**Directions for this task:**
From the listing below, pull each line that includes "weight".

Data provided: Begin

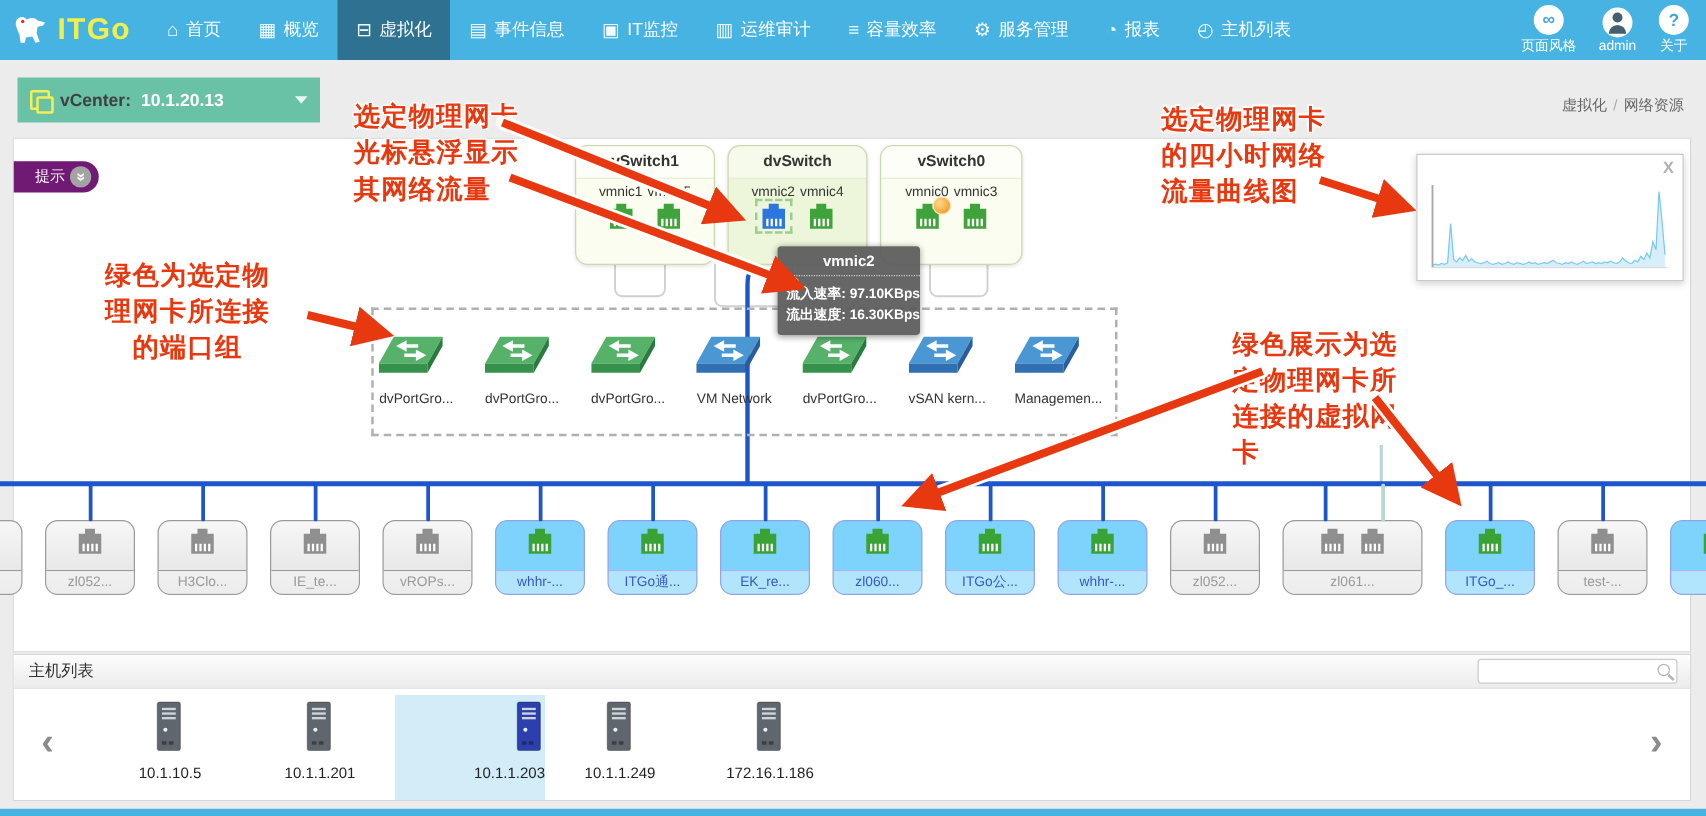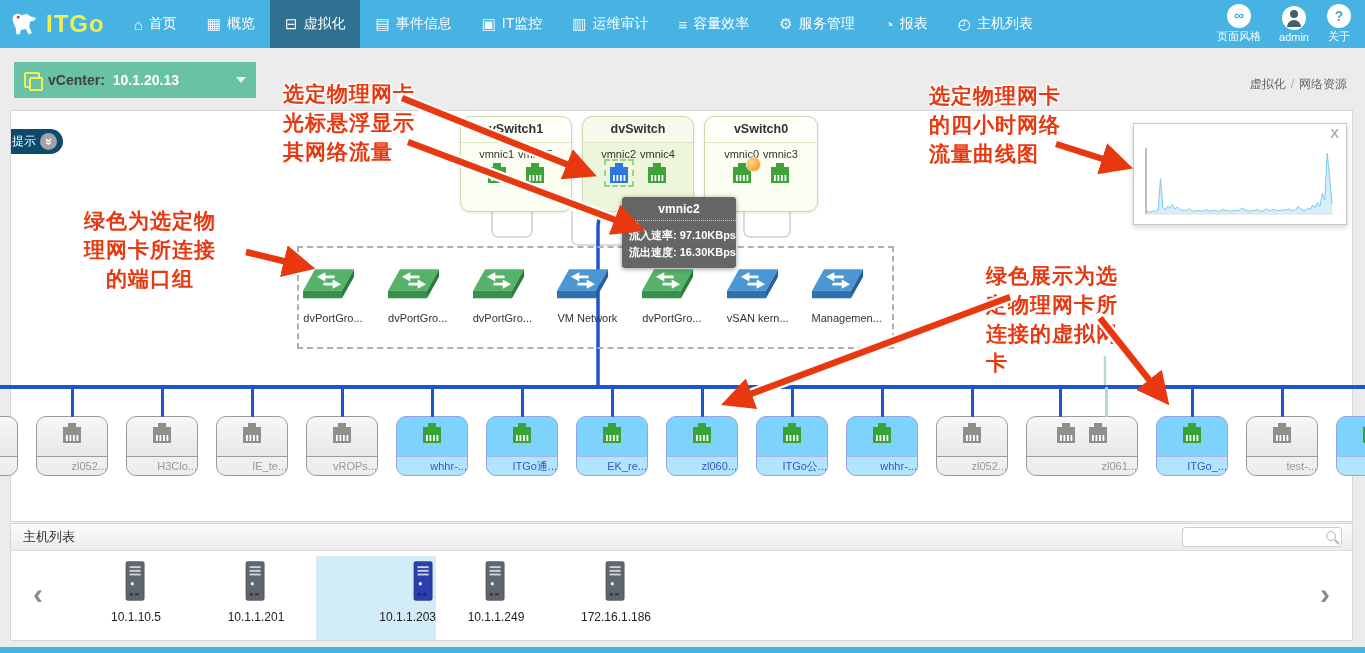--- a/index.html
+++ b/index.html
@@ -29,22 +29,22 @@
   .vc-ico{position:relative;width:12px;height:12px;border:2px solid #f4ef53;border-radius:2px;flex:none;}
   .vc-ico::after{content:"";position:absolute;left:3px;top:3px;width:10px;height:10px;border:2px solid #f4ef53;border-radius:2px;background:#69c2a5;}
   .vc-lbl{color:#404040;font-size:14px;font-weight:bold;}
   .vc-val{color:#fff;font-size:14px;font-weight:bold;}
   .vc-caret{margin-left:auto;width:0;height:0;border-left:5px solid transparent;border-right:5px solid transparent;border-top:6px solid #eaf7f1;}
   .crumbs{position:absolute;right:18px;top:76px;font-size:12px;color:#666;z-index:20;}
   .crumb-sep{color:#aaa;margin:0 5px;}
 
   
   .panel{position:absolute;left:10px;top:110px;width:1343px;height:412px;background:#fff;border:1px solid #d7d7d7;box-sizing:border-box;z-index:1;}
-  .hinttag{position:absolute;left:11px;top:129px;background:#0c4a6e;color:#fff;font-size:12px;border-radius:0 14px 14px 0;
-           padding:4px 6px 4px 1px;display:flex;align-items:center;gap:4px;z-index:30;cursor:pointer;}
+  .hinttag{position:absolute;left:11px;top:129px;background:#701a75;color:#fff;font-size:12px;border-radius:0 14px 14px 0;
+           padding:4px 6px 4px 17px;display:flex;align-items:center;gap:4px;z-index:30;cursor:pointer;}
   .hint-circ{width:17px;height:17px;border-radius:50%;background:#a3a3a3;color:#fff;display:inline-block;text-align:center;
              line-height:15px;font-size:13px;transform:rotate(-90deg);font-weight:bold;}
 
   
   .sw{position:absolute;top:116px;width:110px;height:94px;border:1px solid #ccd8ae;border-radius:10px;background:#fbfdf0;
       box-shadow:0 1px 3px rgba(0,0,0,.1);z-index:8;}
   .sw.greener{background:#edf6da;}
   .sw-ttl{height:25px;line-height:25px;text-align:center;font-size:12.5px;font-weight:bold;color:#333;
           border-bottom:1px solid #dde6c4;border-radius:10px 10px 0 0;background:rgba(255,255,255,.45);}
   .nics{display:flex;justify-content:center;gap:4px;padding-top:5px;}
@@ -83,21 +83,21 @@
   .vcard.partial-left{margin-left:-54px;}
   .vcard.wide{width:112px;}
   .vcard .cable{position:absolute;top:-30px;left:50%;margin-left:-1.5px;width:3px;height:30px;background:#1d55cc;border-radius:1px;}
   .vcard .cable2{display:none;background:#b7d8d2;}
   .vcard.dual .cable{left:30%;}
   .vcard.dual .cable2{display:block;left:72%;}
   .vcard .icos{display:flex;justify-content:center;gap:8px;padding-top:5px;}
   .vcard .ico{display:inline-block;width:24px;height:22px;color:#8f8f8f;}
   .vcard .ico2{display:none;}
   .vcard.dual .ico2{display:inline-block;}
-  .vcard .lbl{position:absolute;left:0;right:0;bottom:0;height:18px;line-height:18px;text-align:right;font-size:11px;color:#999;
+  .vcard .lbl{position:absolute;left:0;right:0;bottom:0;height:18px;line-height:18px;text-align:center;font-size:11px;color:#999;
               border-top:1px solid #9a9a9a;border-radius:0 0 9px 9px;background:rgba(255,255,255,.4);}
   .vcard.hl{background:#7dd3fc;border-color:#93a3e5;}
   .vcard.hl .ico{color:#3aa336;}
   .vcard.hl .lbl{border-color:#a9b5ea;color:#3a57c4;}
 
   
   .chartpanel{position:absolute;left:1133px;top:123px;width:212px;height:100px;background:#fff;border:1px solid #c9c9c9;
               box-shadow:0 2px 6px rgba(0,0,0,.18);z-index:22;}
   .chart-close{position:absolute;right:7px;top:2px;color:#b0b0b0;font-size:13px;font-weight:bold;cursor:pointer;}
   .chartpanel svg{position:absolute;left:10px;top:22px;}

Data provided: End

**Written reply:**
   .vc-lbl{color:#404040;font-size:14px;font-weight:bold;}
   .vc-val{color:#fff;font-size:14px;font-weight:bold;}
              line-height:15px;font-size:13px;transform:rotate(-90deg);font-weight:bold;}
   .sw-ttl{height:25px;line-height:25px;text-align:center;font-size:12.5px;font-weight:bold;color:#333;
   .chart-close{position:absolute;right:7px;top:2px;color:#b0b0b0;font-size:13px;font-weight:bold;cursor:pointer;}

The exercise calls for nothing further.